How to Concatenate Strings in Rust

Nilesh Katuwal Feb 02, 2024
  1. Use the concat!() Macro to Concatenate Strings in Rust
  2. Use the concat() Method to Concatenate Strings in Rust
  3. Use Owned and Borrowed Strings to Concatenate Strings in Rust
How to Concatenate Strings in Rust

This article shows the ways to concatenate strings in Rust.

Use the concat!() Macro to Concatenate Strings in Rust

The concat!() is considered a macro in Rust used to concatenate two strings into a static string. Multiple comma-separated literals are needed, and the expression type for that is &'static str.

Example Code:

fn main() {
    println!("{}", concat!("bat", "man"))
}

Output:

batman

Use the concat() Method to Concatenate Strings in Rust

Rust’s concat() method is used to flatten a slice of type T into a single value of type U. You can concatenate strings with the concat() function if it’s in a vector.

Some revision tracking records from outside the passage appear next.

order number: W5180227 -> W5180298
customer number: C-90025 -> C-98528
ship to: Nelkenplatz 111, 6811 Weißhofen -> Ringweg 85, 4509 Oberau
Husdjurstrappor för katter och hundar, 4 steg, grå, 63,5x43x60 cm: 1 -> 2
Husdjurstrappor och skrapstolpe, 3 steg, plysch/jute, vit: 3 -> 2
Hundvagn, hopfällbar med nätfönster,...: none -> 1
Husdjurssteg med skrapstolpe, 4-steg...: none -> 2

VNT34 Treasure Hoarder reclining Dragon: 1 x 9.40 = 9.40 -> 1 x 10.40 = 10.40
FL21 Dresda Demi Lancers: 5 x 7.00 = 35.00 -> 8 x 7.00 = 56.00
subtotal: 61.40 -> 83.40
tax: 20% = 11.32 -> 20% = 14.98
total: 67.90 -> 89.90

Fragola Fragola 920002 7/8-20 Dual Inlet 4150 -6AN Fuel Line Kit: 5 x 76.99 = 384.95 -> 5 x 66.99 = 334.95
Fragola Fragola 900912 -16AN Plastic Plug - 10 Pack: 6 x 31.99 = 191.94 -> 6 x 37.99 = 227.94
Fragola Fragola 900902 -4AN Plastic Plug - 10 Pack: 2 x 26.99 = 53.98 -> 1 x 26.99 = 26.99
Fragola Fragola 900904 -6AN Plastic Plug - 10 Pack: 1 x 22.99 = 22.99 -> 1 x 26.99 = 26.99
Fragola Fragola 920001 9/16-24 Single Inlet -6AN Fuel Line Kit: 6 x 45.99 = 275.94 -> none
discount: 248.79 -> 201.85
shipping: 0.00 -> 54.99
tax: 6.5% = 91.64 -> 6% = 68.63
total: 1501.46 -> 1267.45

The vector will be expanded into a single string value using this approach.

Example Code:

fn main() {
    let v = vec!["bat", "man"];
    let s: String = v.concat();
    println!("{}", s);
}

Output:

batman

Use Owned and Borrowed Strings to Concatenate Strings in Rust

We need to allocate the memory to store the result for the concatenation of the string. If the method that we are using is to modify the first string to the concatenated string, then the first string must be owned string only.

But if the strings are concatenated but not modified, then the strings can either be owned strings or borrowed strings or could be the mixture of both the strings.

To create an owned string in Rust, we need to use to_owned as in the example code below.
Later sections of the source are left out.